→ What the task requires
The answer must be an exact reproduction of the lines from the start of the records below through the line containing "(569, 236) none", and nothing more.

(Records supplied)

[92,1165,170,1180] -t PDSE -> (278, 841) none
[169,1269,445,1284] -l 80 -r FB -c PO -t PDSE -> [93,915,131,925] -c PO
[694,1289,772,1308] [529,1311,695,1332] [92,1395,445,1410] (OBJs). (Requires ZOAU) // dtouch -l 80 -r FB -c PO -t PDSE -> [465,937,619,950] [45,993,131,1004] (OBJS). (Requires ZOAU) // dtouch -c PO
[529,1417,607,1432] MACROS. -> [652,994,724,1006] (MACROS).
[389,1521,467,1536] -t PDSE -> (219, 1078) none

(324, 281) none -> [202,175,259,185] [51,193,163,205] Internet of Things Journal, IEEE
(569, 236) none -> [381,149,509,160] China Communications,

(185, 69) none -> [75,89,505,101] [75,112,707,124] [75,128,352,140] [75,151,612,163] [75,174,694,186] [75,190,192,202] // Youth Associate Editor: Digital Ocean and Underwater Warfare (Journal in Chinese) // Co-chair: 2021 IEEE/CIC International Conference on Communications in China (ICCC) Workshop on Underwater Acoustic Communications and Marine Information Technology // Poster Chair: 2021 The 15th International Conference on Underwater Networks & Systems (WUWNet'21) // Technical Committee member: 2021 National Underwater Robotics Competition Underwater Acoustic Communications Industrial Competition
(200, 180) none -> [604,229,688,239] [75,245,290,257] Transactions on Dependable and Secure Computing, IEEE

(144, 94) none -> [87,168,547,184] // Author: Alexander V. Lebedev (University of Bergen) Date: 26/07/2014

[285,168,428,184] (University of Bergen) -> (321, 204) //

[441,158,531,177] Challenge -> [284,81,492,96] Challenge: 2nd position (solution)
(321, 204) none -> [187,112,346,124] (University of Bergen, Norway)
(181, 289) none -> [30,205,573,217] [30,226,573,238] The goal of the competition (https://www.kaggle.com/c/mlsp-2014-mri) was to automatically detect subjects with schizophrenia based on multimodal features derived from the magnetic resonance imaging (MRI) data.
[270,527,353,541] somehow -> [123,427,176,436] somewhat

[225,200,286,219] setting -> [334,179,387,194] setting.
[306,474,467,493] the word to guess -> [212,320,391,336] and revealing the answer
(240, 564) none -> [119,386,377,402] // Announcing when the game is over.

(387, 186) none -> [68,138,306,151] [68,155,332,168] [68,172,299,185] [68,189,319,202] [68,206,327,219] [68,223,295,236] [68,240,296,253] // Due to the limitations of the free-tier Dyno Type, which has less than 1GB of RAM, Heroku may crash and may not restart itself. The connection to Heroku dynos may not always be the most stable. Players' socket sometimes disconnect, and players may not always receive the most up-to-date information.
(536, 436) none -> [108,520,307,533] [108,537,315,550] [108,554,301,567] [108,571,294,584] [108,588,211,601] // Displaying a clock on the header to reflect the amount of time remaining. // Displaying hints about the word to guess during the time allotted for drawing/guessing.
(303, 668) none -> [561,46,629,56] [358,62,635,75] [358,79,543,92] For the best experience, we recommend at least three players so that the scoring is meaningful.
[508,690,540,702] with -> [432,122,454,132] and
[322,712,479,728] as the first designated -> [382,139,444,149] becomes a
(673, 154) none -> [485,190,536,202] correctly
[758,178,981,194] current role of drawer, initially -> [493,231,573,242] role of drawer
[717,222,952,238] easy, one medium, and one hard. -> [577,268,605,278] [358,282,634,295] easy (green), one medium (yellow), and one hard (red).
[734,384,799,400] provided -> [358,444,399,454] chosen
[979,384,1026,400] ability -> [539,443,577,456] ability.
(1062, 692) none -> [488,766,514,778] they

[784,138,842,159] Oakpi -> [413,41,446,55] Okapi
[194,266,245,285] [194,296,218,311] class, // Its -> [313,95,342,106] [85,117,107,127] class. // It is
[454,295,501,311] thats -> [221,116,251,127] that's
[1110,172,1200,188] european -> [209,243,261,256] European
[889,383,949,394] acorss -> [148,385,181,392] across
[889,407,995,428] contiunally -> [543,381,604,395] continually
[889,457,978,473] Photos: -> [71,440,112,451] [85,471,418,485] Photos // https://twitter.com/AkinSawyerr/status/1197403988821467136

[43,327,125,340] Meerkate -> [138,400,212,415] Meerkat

(End Records supplied)

→ Solution to this exercise
[92,1165,170,1180] -t PDSE -> (278, 841) none
[169,1269,445,1284] -l 80 -r FB -c PO -t PDSE -> [93,915,131,925] -c PO
[694,1289,772,1308] [529,1311,695,1332] [92,1395,445,1410] (OBJs). (Requires ZOAU) // dtouch -l 80 -r FB -c PO -t PDSE -> [465,937,619,950] [45,993,131,1004] (OBJS). (Requires ZOAU) // dtouch -c PO
[529,1417,607,1432] MACROS. -> [652,994,724,1006] (MACROS).
[389,1521,467,1536] -t PDSE -> (219, 1078) none

(324, 281) none -> [202,175,259,185] [51,193,163,205] Internet of Things Journal, IEEE
(569, 236) none -> [381,149,509,160] China Communications,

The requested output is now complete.